Information shown:
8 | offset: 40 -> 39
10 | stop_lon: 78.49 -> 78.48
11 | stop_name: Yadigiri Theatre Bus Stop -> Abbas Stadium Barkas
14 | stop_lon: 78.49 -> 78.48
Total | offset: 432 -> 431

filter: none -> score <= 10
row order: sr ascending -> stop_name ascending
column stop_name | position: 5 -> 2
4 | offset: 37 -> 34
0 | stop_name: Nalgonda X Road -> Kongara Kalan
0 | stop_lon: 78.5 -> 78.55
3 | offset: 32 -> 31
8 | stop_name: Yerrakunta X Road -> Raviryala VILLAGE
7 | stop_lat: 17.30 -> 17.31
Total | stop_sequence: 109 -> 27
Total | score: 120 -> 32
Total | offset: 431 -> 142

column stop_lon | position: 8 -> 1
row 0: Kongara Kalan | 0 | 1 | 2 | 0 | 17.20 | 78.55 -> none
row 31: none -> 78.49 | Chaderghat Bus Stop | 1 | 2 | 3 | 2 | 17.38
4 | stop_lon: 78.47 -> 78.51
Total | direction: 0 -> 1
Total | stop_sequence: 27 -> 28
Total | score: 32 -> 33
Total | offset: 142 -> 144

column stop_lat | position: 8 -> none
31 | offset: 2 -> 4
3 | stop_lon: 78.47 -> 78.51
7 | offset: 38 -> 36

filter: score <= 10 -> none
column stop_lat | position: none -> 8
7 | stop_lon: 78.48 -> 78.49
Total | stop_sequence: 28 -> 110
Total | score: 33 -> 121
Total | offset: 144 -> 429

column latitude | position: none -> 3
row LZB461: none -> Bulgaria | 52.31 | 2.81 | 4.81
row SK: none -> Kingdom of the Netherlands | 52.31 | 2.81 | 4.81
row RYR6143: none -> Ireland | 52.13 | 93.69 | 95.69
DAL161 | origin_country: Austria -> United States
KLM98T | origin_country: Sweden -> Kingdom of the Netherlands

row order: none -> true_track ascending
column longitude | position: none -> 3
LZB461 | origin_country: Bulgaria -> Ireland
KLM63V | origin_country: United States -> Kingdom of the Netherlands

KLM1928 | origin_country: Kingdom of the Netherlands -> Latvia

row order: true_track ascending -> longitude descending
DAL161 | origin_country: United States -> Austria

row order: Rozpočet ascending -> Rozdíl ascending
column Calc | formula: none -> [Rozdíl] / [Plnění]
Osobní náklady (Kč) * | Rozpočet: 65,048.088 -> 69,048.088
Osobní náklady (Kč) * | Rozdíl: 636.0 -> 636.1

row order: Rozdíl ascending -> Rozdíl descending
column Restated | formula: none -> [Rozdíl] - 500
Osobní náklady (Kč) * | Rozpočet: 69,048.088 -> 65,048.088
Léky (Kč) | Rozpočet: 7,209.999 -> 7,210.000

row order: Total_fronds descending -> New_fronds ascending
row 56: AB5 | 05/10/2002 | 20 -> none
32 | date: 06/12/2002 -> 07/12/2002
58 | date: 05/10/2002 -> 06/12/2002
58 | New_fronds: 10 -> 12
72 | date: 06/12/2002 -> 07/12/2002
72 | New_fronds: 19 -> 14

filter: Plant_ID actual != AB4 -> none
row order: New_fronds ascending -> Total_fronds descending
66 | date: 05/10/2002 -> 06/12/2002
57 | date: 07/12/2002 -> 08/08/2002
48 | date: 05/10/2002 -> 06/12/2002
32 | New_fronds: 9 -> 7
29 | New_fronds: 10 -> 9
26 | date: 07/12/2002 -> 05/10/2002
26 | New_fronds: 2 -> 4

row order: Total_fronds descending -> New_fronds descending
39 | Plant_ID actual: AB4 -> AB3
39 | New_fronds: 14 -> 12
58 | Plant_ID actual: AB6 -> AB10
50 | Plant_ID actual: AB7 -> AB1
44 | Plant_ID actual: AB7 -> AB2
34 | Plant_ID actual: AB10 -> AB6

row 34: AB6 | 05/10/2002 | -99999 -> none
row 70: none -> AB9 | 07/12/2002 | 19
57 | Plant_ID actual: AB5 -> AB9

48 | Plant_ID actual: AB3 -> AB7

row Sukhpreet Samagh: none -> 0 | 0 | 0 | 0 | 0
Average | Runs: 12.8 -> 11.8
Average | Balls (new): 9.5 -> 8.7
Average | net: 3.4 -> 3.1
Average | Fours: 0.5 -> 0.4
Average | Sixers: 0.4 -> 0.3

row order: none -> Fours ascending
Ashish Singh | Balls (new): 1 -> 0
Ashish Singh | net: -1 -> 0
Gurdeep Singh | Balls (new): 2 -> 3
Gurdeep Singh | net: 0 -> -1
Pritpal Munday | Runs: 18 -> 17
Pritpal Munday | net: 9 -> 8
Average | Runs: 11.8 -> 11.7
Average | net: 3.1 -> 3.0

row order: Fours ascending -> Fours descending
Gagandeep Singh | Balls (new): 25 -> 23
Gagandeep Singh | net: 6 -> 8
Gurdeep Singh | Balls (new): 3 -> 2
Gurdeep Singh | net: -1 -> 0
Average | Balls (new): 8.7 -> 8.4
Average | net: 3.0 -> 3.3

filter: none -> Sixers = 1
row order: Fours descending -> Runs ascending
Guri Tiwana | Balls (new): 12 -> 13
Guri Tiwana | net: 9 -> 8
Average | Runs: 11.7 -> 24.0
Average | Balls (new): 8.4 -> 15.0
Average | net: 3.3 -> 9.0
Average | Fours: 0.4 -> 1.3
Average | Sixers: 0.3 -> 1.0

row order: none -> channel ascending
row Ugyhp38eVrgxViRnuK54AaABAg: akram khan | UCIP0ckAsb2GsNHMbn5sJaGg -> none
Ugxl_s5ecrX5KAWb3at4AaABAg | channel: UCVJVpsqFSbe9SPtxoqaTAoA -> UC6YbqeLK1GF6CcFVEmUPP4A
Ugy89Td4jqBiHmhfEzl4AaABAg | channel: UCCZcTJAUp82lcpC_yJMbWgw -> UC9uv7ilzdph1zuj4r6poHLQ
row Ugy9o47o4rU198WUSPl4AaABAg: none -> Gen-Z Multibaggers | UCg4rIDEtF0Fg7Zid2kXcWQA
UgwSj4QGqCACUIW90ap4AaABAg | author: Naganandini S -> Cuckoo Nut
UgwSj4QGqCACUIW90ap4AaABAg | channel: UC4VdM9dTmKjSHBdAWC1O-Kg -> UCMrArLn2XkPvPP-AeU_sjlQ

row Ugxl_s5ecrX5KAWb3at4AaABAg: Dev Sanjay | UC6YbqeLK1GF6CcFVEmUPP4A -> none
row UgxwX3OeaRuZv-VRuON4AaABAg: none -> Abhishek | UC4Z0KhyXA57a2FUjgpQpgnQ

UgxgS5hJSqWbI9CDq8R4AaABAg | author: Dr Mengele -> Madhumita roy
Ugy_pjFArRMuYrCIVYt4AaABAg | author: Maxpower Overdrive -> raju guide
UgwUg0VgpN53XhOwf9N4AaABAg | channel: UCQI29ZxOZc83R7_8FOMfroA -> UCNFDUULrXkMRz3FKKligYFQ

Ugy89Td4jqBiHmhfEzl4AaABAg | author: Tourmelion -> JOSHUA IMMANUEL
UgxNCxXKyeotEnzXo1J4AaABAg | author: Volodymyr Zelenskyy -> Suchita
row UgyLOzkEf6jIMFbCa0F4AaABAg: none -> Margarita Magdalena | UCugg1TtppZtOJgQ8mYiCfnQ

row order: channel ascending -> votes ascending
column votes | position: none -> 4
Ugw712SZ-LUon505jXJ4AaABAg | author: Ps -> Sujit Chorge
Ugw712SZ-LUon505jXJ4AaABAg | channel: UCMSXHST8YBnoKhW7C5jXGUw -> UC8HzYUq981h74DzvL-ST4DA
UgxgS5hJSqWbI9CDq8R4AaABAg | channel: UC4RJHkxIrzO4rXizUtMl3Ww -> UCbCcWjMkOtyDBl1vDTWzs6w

Work instruction: The answer must hold exactly the lines of the entries above, from the first line through the line that contains "0 | stop_lon: 78.5 -> 78.55", and no others.

Answer area:
8 | offset: 40 -> 39
10 | stop_lon: 78.49 -> 78.48
11 | stop_name: Yadigiri Theatre Bus Stop -> Abbas Stadium Barkas
14 | stop_lon: 78.49 -> 78.48
Total | offset: 432 -> 431

filter: none -> score <= 10
row order: sr ascending -> stop_name ascending
column stop_name | position: 5 -> 2
4 | offset: 37 -> 34
0 | stop_name: Nalgonda X Road -> Kongara Kalan
0 | stop_lon: 78.5 -> 78.55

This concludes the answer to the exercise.